** Opening Provided material block **

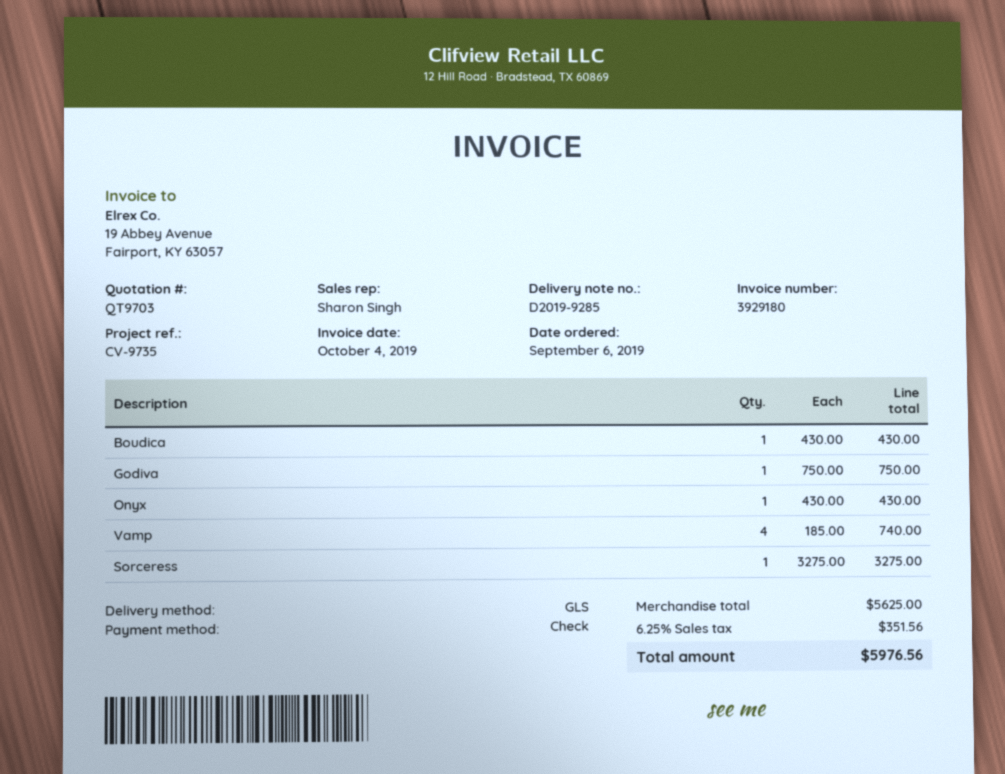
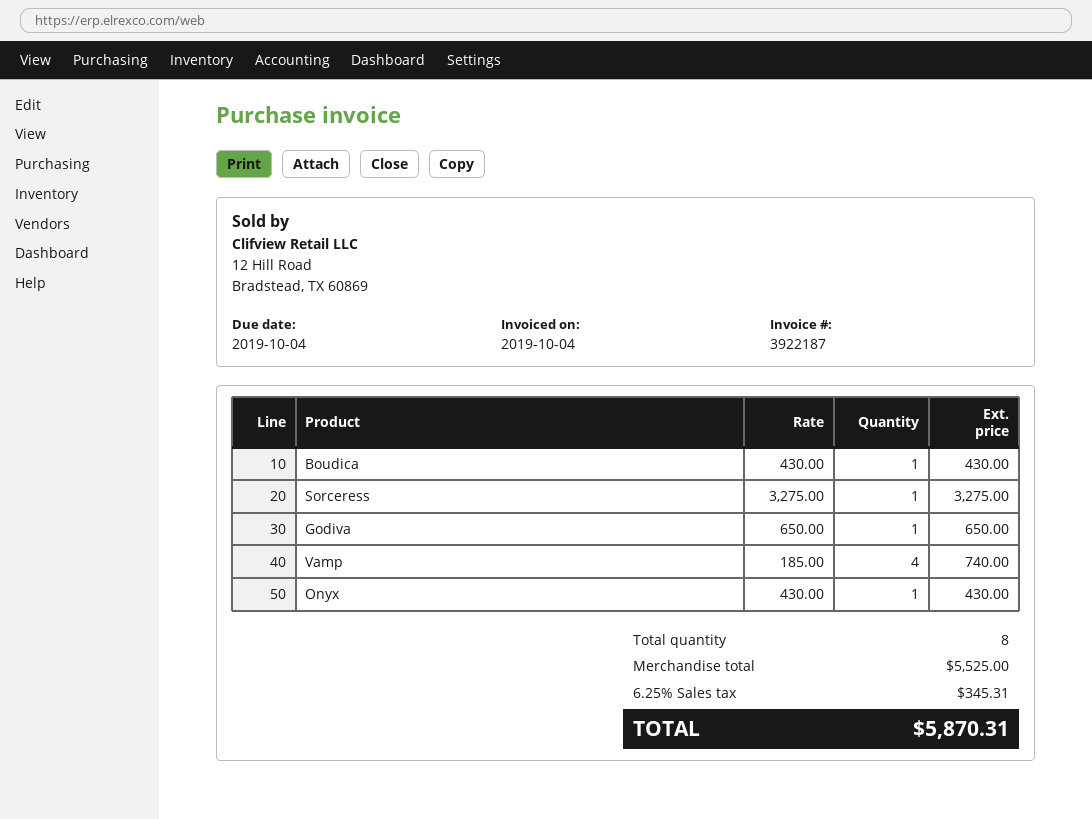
invoice number: 3929180 -> 3922187
Godiva: 1 x 750.00 = 750.00 -> 1 x 650.00 = 650.00
subtotal: 5625.00 -> 5525.00
tax: 6.25% = 351.56 -> 6.25% = 345.31
total: 5976.56 -> 5870.31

** Closing Provided material block **

Retype the data word for word, please, and keep the images out.

invoice number: 3929180 -> 3922187
Godiva: 1 x 750.00 = 750.00 -> 1 x 650.00 = 650.00
subtotal: 5625.00 -> 5525.00
tax: 6.25% = 351.56 -> 6.25% = 345.31
total: 5976.56 -> 5870.31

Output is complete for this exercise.